- [TRY IT]: Nothing but the records, repeated word for word and free of pictures, belongs in the answer.

#### INFORMATION GIVEN ####

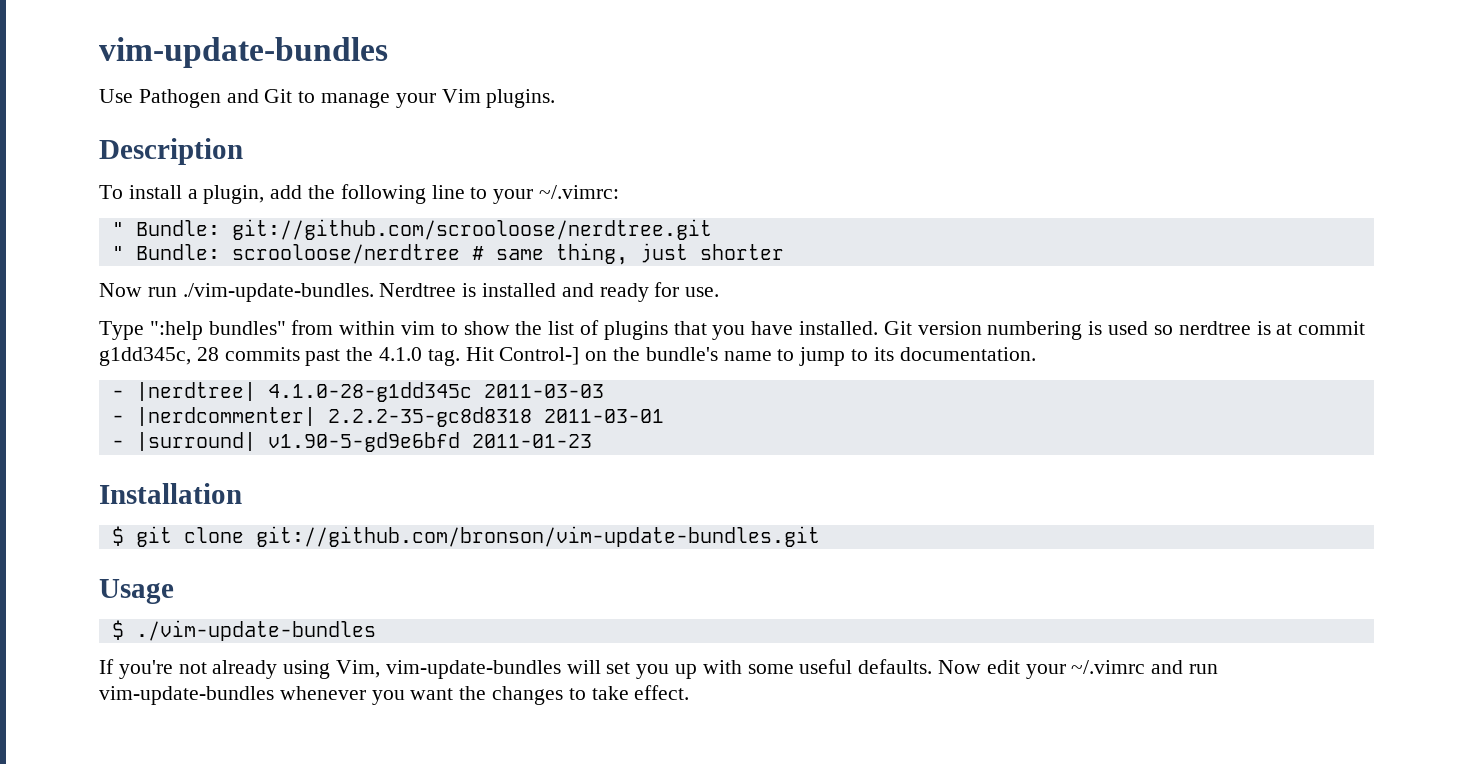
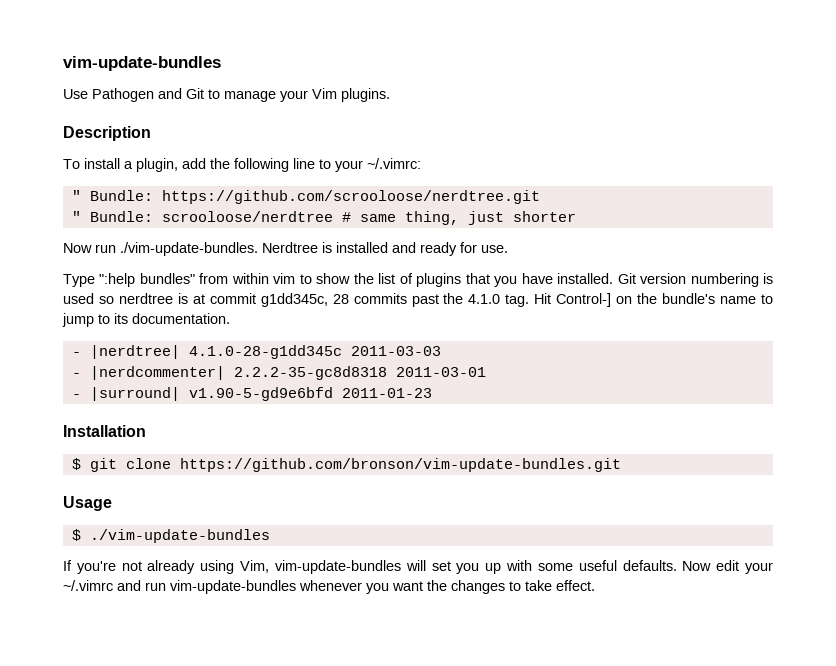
[231,219,712,240] git://github.com/scrooloose/nerdtree.git -> [161,190,540,204] https://github.com/scrooloose/nerdtree.git
[255,526,820,547] git://github.com/bronson/vim-update-bundles.git -> [179,458,621,472] https://github.com/bronson/vim-update-bundles.git

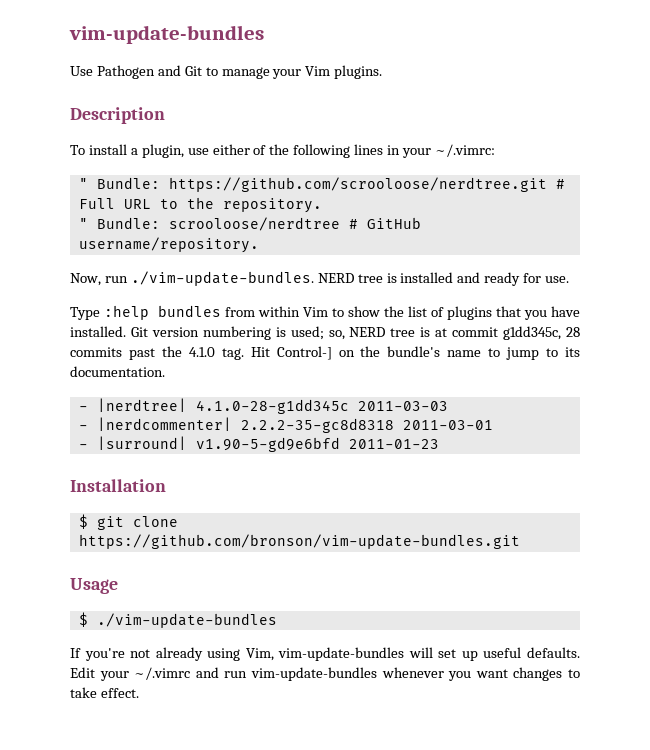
[182,158,331,172] add the following line to -> [187,144,401,158] use either of the following lines in
[71,211,576,225] [63,242,318,256] // " Bundle: scrooloose/nerdtree # same thing, just shorter // Now run ./vim-update-bundles. Nerdtree -> [555,179,565,189] [78,197,322,213] [78,217,421,231] [78,237,259,253] [70,271,383,286] # Full URL to the repository. // " Bundle: scrooloose/nerdtree # GitHub username/repository. // Now, run ./vim-update-bundles. NERD tree
[99,273,195,287] ":help bundles" -> [103,305,222,320] :help bundles
[273,273,296,284] vim -> [303,307,329,317] Vim
[63,293,173,304] used so nerdtree -> [290,326,416,340] used; so, NERD tree
[456,560,740,574] you up with some useful defaults. Now edit -> [461,647,580,661] [70,667,95,678] up useful defaults. Edit
[427,580,447,591] the -> (508, 673) none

####

- [SOLUTION FOR THIS PROBLEM]:
[231,219,712,240] git://github.com/scrooloose/nerdtree.git -> [161,190,540,204] https://github.com/scrooloose/nerdtree.git
[255,526,820,547] git://github.com/bronson/vim-update-bundles.git -> [179,458,621,472] https://github.com/bronson/vim-update-bundles.git

[182,158,331,172] add the following line to -> [187,144,401,158] use either of the following lines in
[71,211,576,225] [63,242,318,256] // " Bundle: scrooloose/nerdtree # same thing, just shorter // Now run ./vim-update-bundles. Nerdtree -> [555,179,565,189] [78,197,322,213] [78,217,421,231] [78,237,259,253] [70,271,383,286] # Full URL to the repository. // " Bundle: scrooloose/nerdtree # GitHub username/repository. // Now, run ./vim-update-bundles. NERD tree
[99,273,195,287] ":help bundles" -> [103,305,222,320] :help bundles
[273,273,296,284] vim -> [303,307,329,317] Vim
[63,293,173,304] used so nerdtree -> [290,326,416,340] used; so, NERD tree
[456,560,740,574] you up with some useful defaults. Now edit -> [461,647,580,661] [70,667,95,678] up useful defaults. Edit
[427,580,447,591] the -> (508, 673) none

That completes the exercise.